Madame [S] [A] supportera la charge des dépens (article 1127 du code de procédure civile).
PAR CES MOTIFS
Le juge aux affaires familiales, par décision rendue publiquement, après débats en chambre du conseil, en premier ressort, par jugement réputé contradictoire,
Vu l’information donnée par le ou les titulaires de l’autorité parentale aux enfants mineurs capables de discernement de leur droit à être entendus et à être assistés d’un avocat et l’absence de demande d’audition ;
Vu la demande en divorce en date du 3 janvier 2023 ;
Prononce le divorce des époux [X], [B] [J] et [S], [N], [H] [A] pour altération définitive du lien conjugal sur le fondement des articles 237 et 238 du code civil ;
Ordonne la mention du dispositif du présent jugement, conformément aux dispositions de l’article 1082 du code de procédure civile, en marge de :
— l’acte de mariage célébré le 19 juin 1999 à Randan (63),
— l’acte de naissance de l’épouse, née le 2 août 1974 à Vichy (03),
— l’acte de naissance de l’époux, né le 7 août 1970 à Vichy (03) ;
Dit que le divorce produira ses effets entre les époux et pour ce qui concerne leurs biens à la date de la demande en divorce ;
Rappelle que l’autorité parentale à l’égard de [F] et de [V] est exercée en commun par les parents ;
Rappelle que l’exercice de l’autorité parentale conjointe impose notamment aux deux parents :
— de prendre ensemble les décisions importantes concernant la santé, l’orientation scolaire, l’éducation religieuse et le changement de résidence des enfants,
— de s’informer réciproquement, dans le souci d’une indispensable communication entre parents, sur l’organisation de la vie des enfants (vie scolaire, sportive et culturelle, traitements médicaux, loisirs, vacances, etc…),
— de permettre la libre communication des enfants avec l’autre parent, dans le respect du cadre de vie de chacun ;
Rappelle également que tout changement de résidence de l’un des parents, dès lors qu’il modifie les modalités d’exercice de l’autorité parentale, doit faire l’objet d’une information préalable et en temps utile de l’autre parent. En cas de désaccord, le parent le plus diligent saisit le juge aux affaires familiales qui statue selon ce qu’exige l’intérêt des enfants.

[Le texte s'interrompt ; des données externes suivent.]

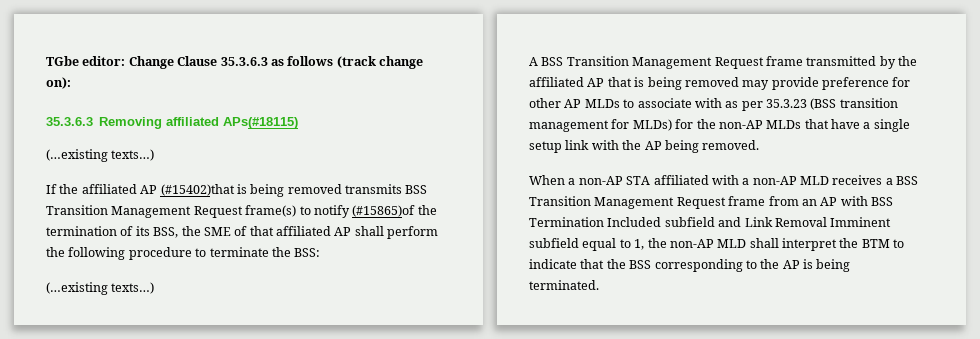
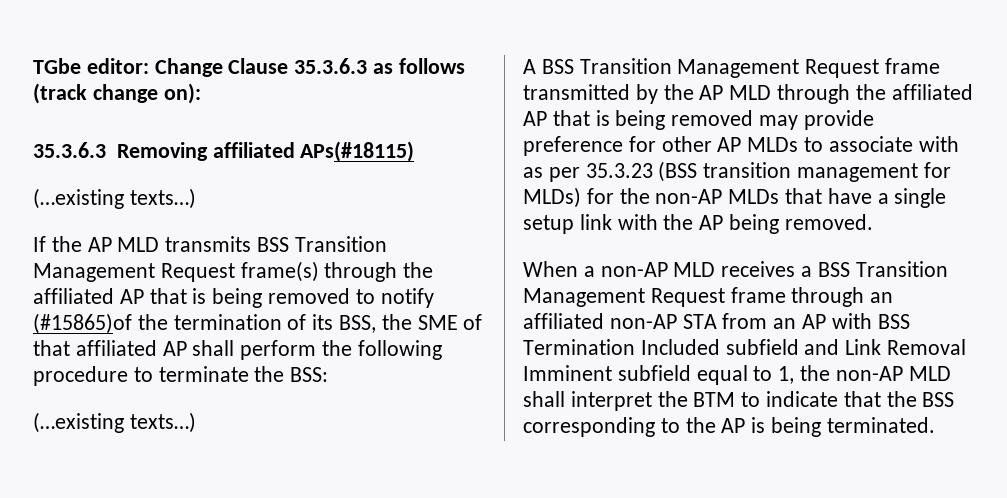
- If the affiliated AP (#15402)that is being removed transmits BSS Transition Management Request frame(s) to notify (#15865)of the termination of its BSS, the SME of that affiliated AP shall perform the following procedure to terminate the BSS:
+ If the AP MLD transmits BSS Transition Management Request frame(s) through the affiliated AP that is being removed to notify (#15865)of the termination of its BSS, the SME of that affiliated AP shall perform the following procedure to terminate the BSS:
- A BSS Transition Management Request frame transmitted by the affiliated AP that is being removed may provide preference for other AP MLDs to associate with as per 35.3.23 (BSS transition management for MLDs) for the non-AP MLDs that have a single setup link with the AP being removed.
+ A BSS Transition Management Request frame transmitted by the AP MLD through the affiliated AP that is being removed may provide preference for other AP MLDs to associate with as per 35.3.23 (BSS transition management for MLDs) for the non-AP MLDs that have a single setup link with the AP being removed.
- When a non-AP STA affiliated with a non-AP MLD receives a BSS Transition Management Request frame from an AP with BSS Termination Included subfield and Link Removal Imminent subfield equal to 1, the non-AP MLD shall interpret the BTM to indicate that the BSS corresponding to the AP is being terminated.
+ When a non-AP MLD receives a BSS Transition Management Request frame through an affiliated non-AP STA from an AP with BSS Termination Included subfield and Link Removal Imminent subfield equal to 1, the non-AP MLD shall interpret the BTM to indicate that the BSS corresponding to the AP is being terminated.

Le juge répartit les frais de déplacement et ajuste en conséquence le montant de la contribution à l’entretien et l’éducation des enfants ;
Maintient la résidence habituelle de [F] et de [V] chez la mère ;
Dit que, sauf autre accord entre les parents, Monsieur [X] [J] accueillera [F] et [V], sous réserve de l’évolution de son état de santé :
— hors vacances scolaires : une fin de semaine sur deux, du vendredi soir au dimanche soir,
— outre les jours fériés précédant ou suivant les fins de semaine considérées,
— ainsi que durant la moitié de toutes les vacances scolaires, avec alternance d’une année sur l’autre pour celles de Noël ;
Dit qu’en tout état de cause les enfants seront chez le père le jour de la fête des pères et chez la mère le jour de la fête des mères ;
Fixe à la somme de CINQ CENT VINGT CINQ EUROS (525 €) le montant de la contribution mensuelle de Monsieur [X] [J] à l’entretien et à l’éducation de [D], [F] et [V], soit CENT SOIXANTE QUINZE EUROS (175 €) par enfant, qu’il sera tenu de verser chaque mois d’avance à Madame [S] [A] ; l’y condamne en tant que de besoin ;
Dit que la contribution à l’entretien et à l’éducation des enfants sera versée au parent créancier de la pension alimentaire par l’intermédiaire de l’organisme débiteur des prestations familiales (CAF ou MSA) ;
Dit que la contribution à l’entretien et à l’éducation des enfants sera revalorisée chaque année selon les modalités prévues par l’article R. 582-7 du code de la sécurité sociale ;
Rappelle que jusqu’à la mise en place de l’intermédiation financière par l’organisme débiteur des prestations familiales, ou s’il devait être mis fin à cette intermédiation, le parent débiteur doit verser la pension alimentaire directement au parent créancier ;
Dit que la présente décision sera notifiée par voie de signification à l’initiative du demandeur en application du dernier alinéa de l’article 1074-3 du code de procédure civile, le domicile du défendeur étant inconnu ;
Rappelle que les mesures concernant les enfants sont d’application immédiate nonobstant appel ;
Condamne Madame [S] [A] aux dépens ;
En foi de quoi, le présent jugement a été signé par le juge aux affaires familiales et le greffier.